At the keynote speech, Chalmers attempts to check his speech, but then sees that he has a stack of index cards marked "Road Trip Conversation Starters, Seymour Skinner", and realizes that they accidentally switched jackets, and subsequently, Skinner has his speech. Chalmers then starts to choke. However, he is able to bond with the other superintendents over tales of inept underlings, and ends up praising Skinner, who has just arrived to deliver the notes. The two reconcile and Chalmers delivers his speech. Upon returning to Springfield, Skinner earns the respect of the schoolchildren and meets with Chalmers for a friendly meal at a chili restaurant.

In the tag scene, Marge surprises the family with tickets to the improv group, much to their dismay.

==Production==
===Development===
Executive producer Matt Selman wanted to explore the Skinner-Chalmers relationship with a road trip episode. Cincinnati was selected as the convention location because Selman thought it represented Middle America, where such a convention would take place. Selman wanted to include references to Cincinnati chili, and writer Jeff Westbrook added jokes about "three-way" and "four-way" styles of chili. As part of the research, the producers ordered a large box of Skyline Chili through the mail, which came in cans and bags. Some writers did not like the taste, but Selman enjoyed it. When the COVID-19 pandemic forced the show to be produced remotely, Selman took the chili home with him.

The animation design of Cincinnati was done in Los Angeles before being sent to South Korea for multi-frame animation and coloring. In the final animation, Selman noticed that Skinner and Chalmers were eating Cincinnati chili out of bowls instead of plates, but it was too expensive to reanimate.

The end credits are styled to match the credits from the television series WKRP in Cincinnati, of which Selman is a fan.

===Casting===
Because of the minimal appearance of the Simpson family, the regular actors played other roles. Dan Castellaneta voiced the sheriff, Julie Kavner voiced the emotional support turkey, and Yeardley Smith voiced one of the improv actors.

Hannibal Buress guest-stars in the episode as Principal Finch, and Jason Bateman appeared as himself.

===Music===
An instrumental version of the opening theme from WKRP in Cincinnati plays as Chalmers arrives in Cincinnati. A version with lyrics plays as Skinner and Chalmers eat chili. The closing theme for the series plays over the end credits.

===Release===
On 2020, Fox released eight promotional pictures from the episode.

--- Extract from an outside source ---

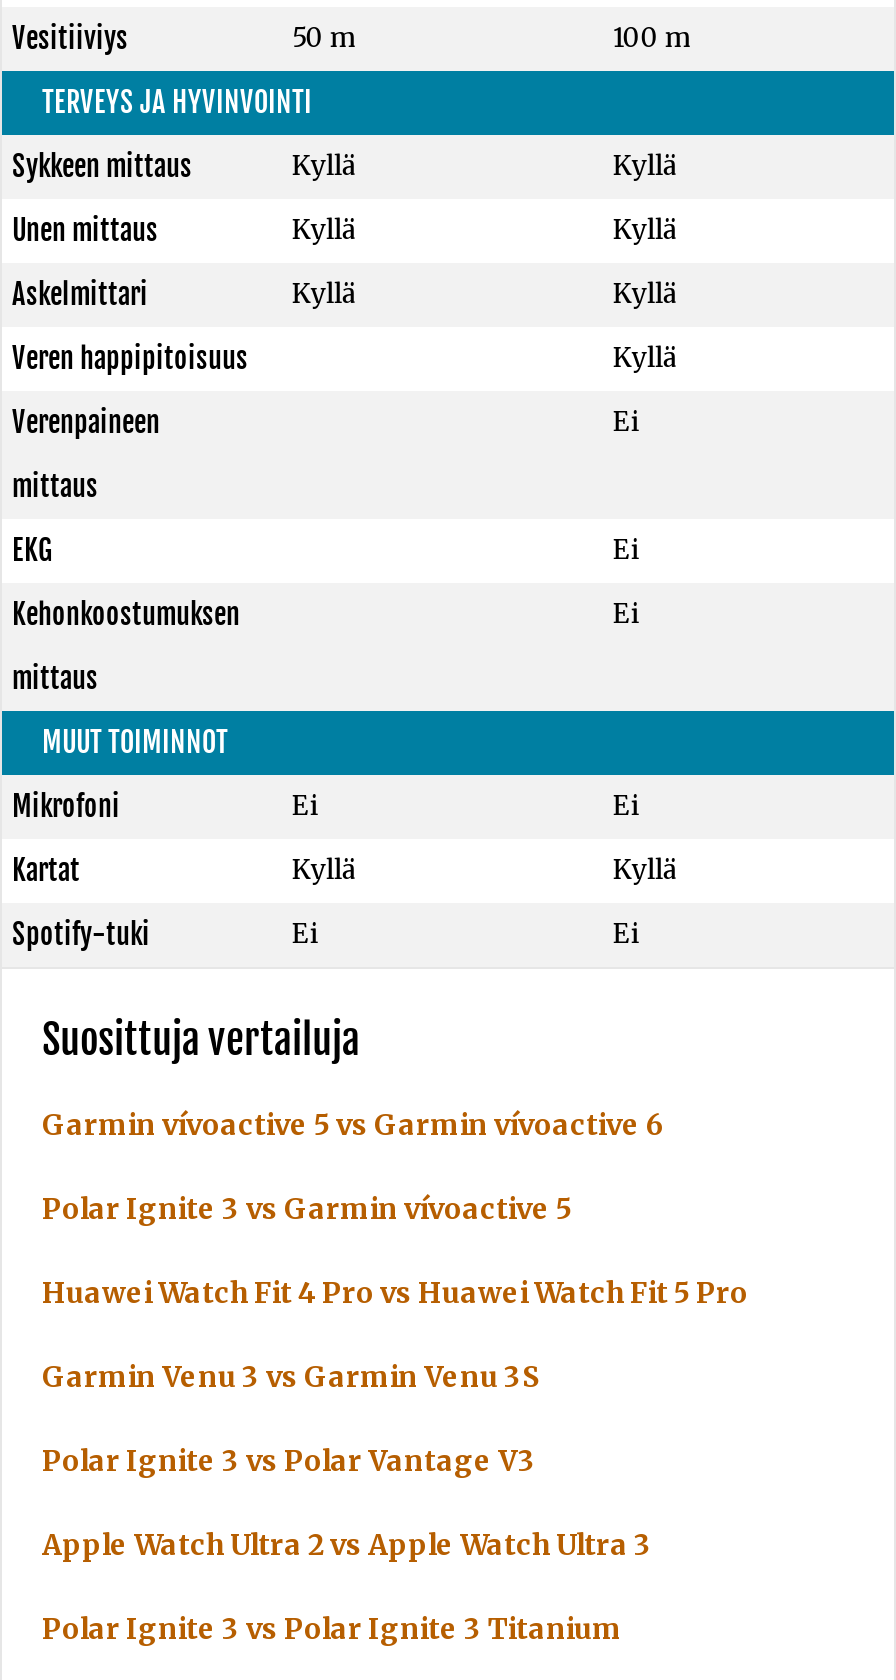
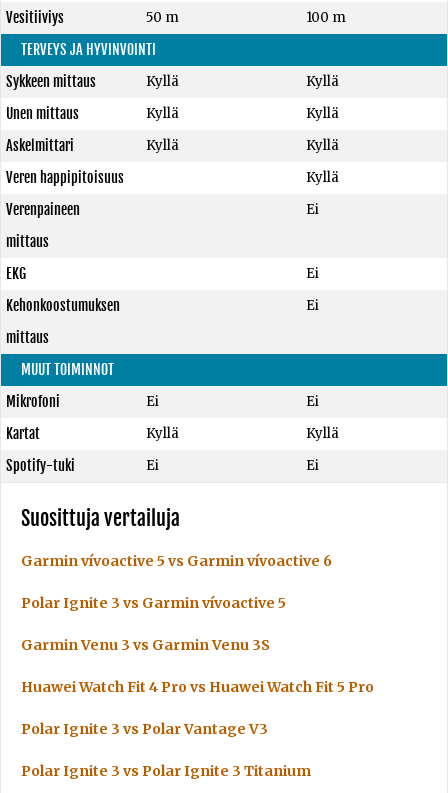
moved [42,1275,748,1311] -> [21,678,374,696]: Huawei Watch Fit 4 Pro vs Huawei Watch Fit 5 Pro
[42,1527,652,1563] Apple Watch Ultra 2 vs Apple Watch Ultra 3 -> none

The episode was originally scheduled to air on November 8, 2020, however, due to being preempted by "The 7 Beer Itch," which was preempted by "Treehouse of Horror XXXI," which was preempted by game seven of the 2020 National League Championship Series, the episode was rescheduled to air on November 29, 2020.

===Pop culture reference===
The song that plays in an endless loop in Skinner's car is "Timothy," a 1970 song about starving miners who kill and eat a man after a cave in.

==Reception==

===Viewing figures===
In the United States, the episode was watched live by 1.63 million viewers.

===Critical response===
Tony Sokol with Den of Geek said, "As god as my witness, I thought turkeys could fly, and believe one of the good things about choosing Cincinnati as the setting is the excuse to hear the two WKRP in Cincinnati theme songs. Sadly, that’s a highlight of a fairly lame trip. This is what remote learning does to The Simpsons. “The Road to Cincinnati” is paved with too many good intentions. The Springfield faculty gets to get out of town but ultimately there's nowhere to go but Cincinnati." He also gave the episode three out of five stars.

Jesse Bereta of Bubbleblabber gave the episode gave the episode score of 9/10 stating, "The most exciting thing to come out of this episode was that it allowed the supporting characters the full run-time to tell their story. We have become accustomed to two-plot episodes that feature characters like these having their adventure whilst something else is occurring in the Simpsons home. Not surprisingly, this was preferable."

John Kiesewetter of WVXU thought the animation of the Cincinnati waterfront was "breathtakingly detailed" and thought the episode was a "love letter" to the city.